## DATA PROVIDED

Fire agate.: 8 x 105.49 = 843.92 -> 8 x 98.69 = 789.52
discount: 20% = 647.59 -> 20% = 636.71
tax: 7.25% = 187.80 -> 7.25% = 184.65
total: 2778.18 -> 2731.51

...

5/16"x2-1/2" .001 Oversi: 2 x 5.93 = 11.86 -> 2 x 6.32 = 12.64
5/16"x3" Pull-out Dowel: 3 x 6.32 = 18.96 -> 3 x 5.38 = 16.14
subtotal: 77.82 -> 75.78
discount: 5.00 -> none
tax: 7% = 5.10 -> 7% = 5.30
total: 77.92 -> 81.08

## HOW TO COMPLETE THIS TASK
Retype the records above, but only those lines that fall between the line containing "6.32 = 12.64" and the line containing "total: 77.92 -> 81.08", with both of those lines included, exactly as written.

## ANSWER TO THIS TASK
5/16"x2-1/2" .001 Oversi: 2 x 5.93 = 11.86 -> 2 x 6.32 = 12.64
5/16"x3" Pull-out Dowel: 3 x 6.32 = 18.96 -> 3 x 5.38 = 16.14
subtotal: 77.82 -> 75.78
discount: 5.00 -> none
tax: 7% = 5.10 -> 7% = 5.30
total: 77.92 -> 81.08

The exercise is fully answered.